Honkai: Star Rail (HSR), like its sister games Genshin Impact and Zenless Zone Zero, is a role-playing gacha game. It’s hardly where one would expect to find theoretical reflections on our societies and what it means to be a monster.
In Jeffery Jerome Cohen’s Monster Theory: Reading Culture, Thesis IV proposes that “The Monster Dwells at the Gates of Difference.” This may seem like a great deviation from HSR, yet Cohen’s theses on monsters can be used to understand HSR’s boss enemies – or alternatively, HSR’s monsters. Cohen states that monsters are reflections of culture and social constructs and that it becomes a “disturbing suggestion… that this incoherent body, denaturalized and always in peril of disaggregation, may well be our own” (42). In HSR, it literally is. Characters often encounter alternative versions of themselves throughout the narrative and gameplay, many times in the form of boss enemies. Sunday from HSR and Wanderer from Genshin Impact both have narrative arcs where the crucial part of their character development is defeating monstrous versions of themselves.


Take Sunday’s story, for example: after you defeat him in boss form, he falls into a dilemma over his identity and personhood. The quest that brings you through his character development focuses on self-acceptance as he navigates various scenarios with a fragment of himself, “Wonweek,” an unrestrained and open counterpart to the strict and uptight Sunday. Sunday’s boss (the Harmonious Choir), or monstrous form, is a reflection of “the Order,” a path he once followed that touts the greatness of order and control. In this final arc of his story, you need to defeat Harmonious Choir to reunite Sunday with his fragmented self. Once the boss is defeated, there is no monster, only his lone figure in the grand theater. Like Cohen’s theses, the monster is reflected in Sunday himself as a whole because of the societal and cultural constructs “the Order” had placed him under.
The Harmonious Choir is a representation of what Sunday had to be under the influence of “the Order.” It is almost an inversion of Cohen’s theses of what monsters represent (the other and qualities deemed undesirable) – it is the ideal, just under the wrong society and constructs. The monstrous form of the Harmonious Choir furthers this idea that the society itself is at fault, while Wonweek retains the humanoid form of Sunday’s character. Every fragment of Sunday’s character and what they represent can be read as its own monster, depending on where we view it from. The society and lens that we view his different versions through are what make it monstrous or ideal.


Defeating these “evil” versions of the characters is supposed to be cathartic. It quite literally represents an abolishing of the past towards a new version of the self. This matches well with what Cohen states is a connection of “[monstrous] depiction with the phenomenon of the scapegoat” (44) – erasing past sins and the embodiments of what is wrong with the political-cultural system (50). Defeating the Harmonious Choir, the embodiment of “the Order,” the protagonist team reestablishes the boundaries of what is acceptable in this universe. Since the ‘other’ represents so much of what cannot be accepted in a normal society, it simultaneously reveals what is the normative identity.

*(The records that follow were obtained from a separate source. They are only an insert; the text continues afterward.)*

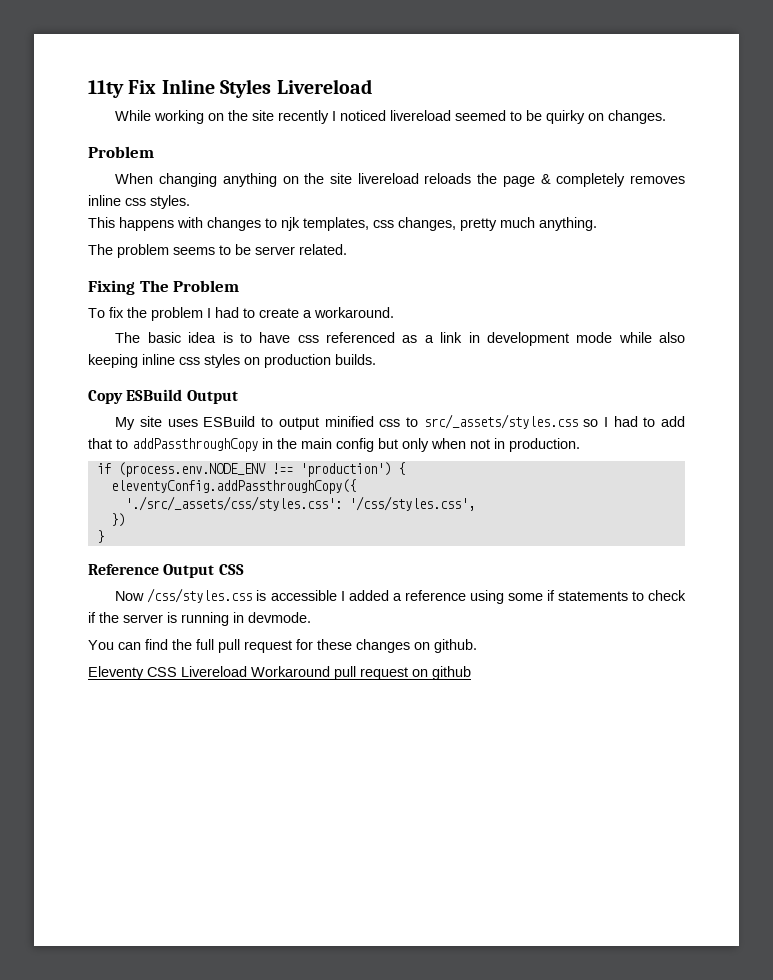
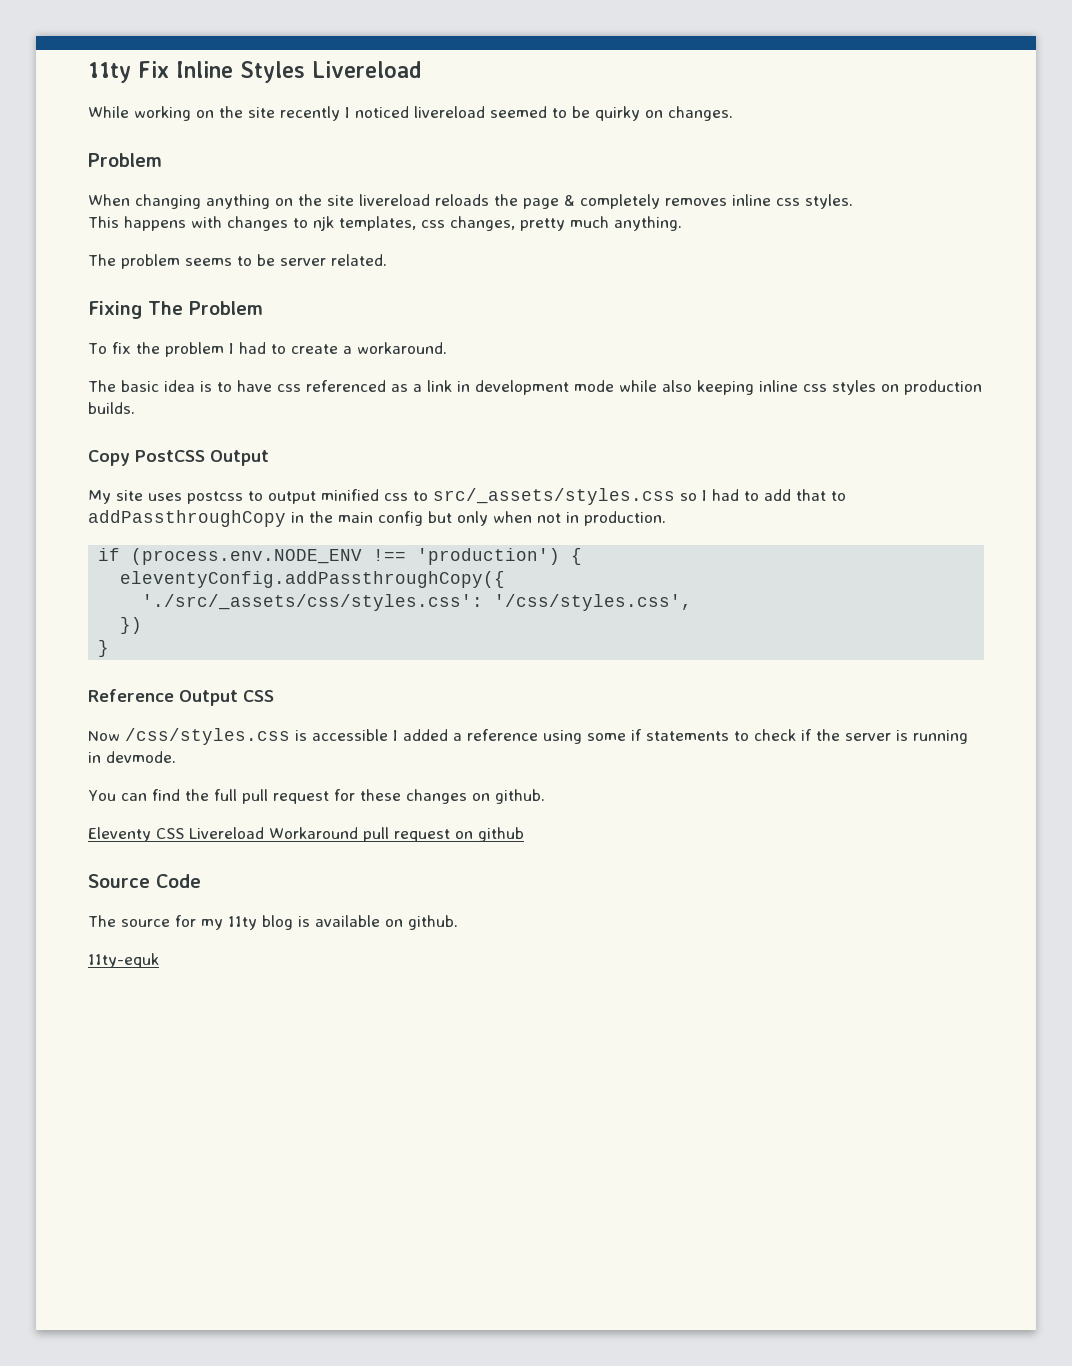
- Copy ESBuild Output
+ Copy PostCSS Output
- My site uses ESBuild to output minified css to src/_assets/styles.css so I had to add that to addPassthroughCopy in the main config but only when not in production.
+ My site uses postcss to output minified css to src/_assets/styles.css so I had to add that to addPassthroughCopy in the main config but only when not in production.
+ Source Code
+ The source for my 11ty blog is available on github.
+ 11ty-equk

Similarly, the monsters in Return of the Obra Dinn conquering the monsters can be read as a representation of colonialism and exploitation. Their monstrous forms make them “the other” and more viscerally set them as a representation of the repressed. The various versions of monsters and enemies that we face in games have a medium-specific ability of forcing us to reckon with the question that Cohen poses at the end of his theses, “these monsters ask us how we perceive the world… They ask us why we have created them” (52). By playing as characters defeating monsters and reassimilating their broken parts of the other into the whole, what purpose do they serve, and what is our role in establishing that? There is depth to the fact that these monster stories are told through a game medium. Your role becomes real in a way that a novel or movie could never emulate. By playing the game, we create and are forced to face our own monsters.
Cohen, Jeffrey Jerome, editor. Monster Theory: Reading Culture. NED-New edition, University of Minnesota Press, 1996. JSTOR, http://www.jstor.org/stable/10.5749/j.ctttsq4d. Accessed 26 Oct. 2025.

This is a really interesting analysis! I only ever thought of Genshin’s bosses from a plot perspective and never really thought much about how they could be seen as reflections of the characters’ internal selves. I think Wanderer’s boss form is a great example of a “monster” being the ideal. Because Wanderer was abandoned at birth for not being this ideal, he spent much of his life trying to live up to certain ideals: first the ideal of what it means to be human and having a heart, and then the ideal of strength and detachment. The warped ideals of Wanderer’s monster form reflects the more problematic parts of characters that players are connected to, such as Raiden and the role she played in shaping Wanderer into a crazy sadist.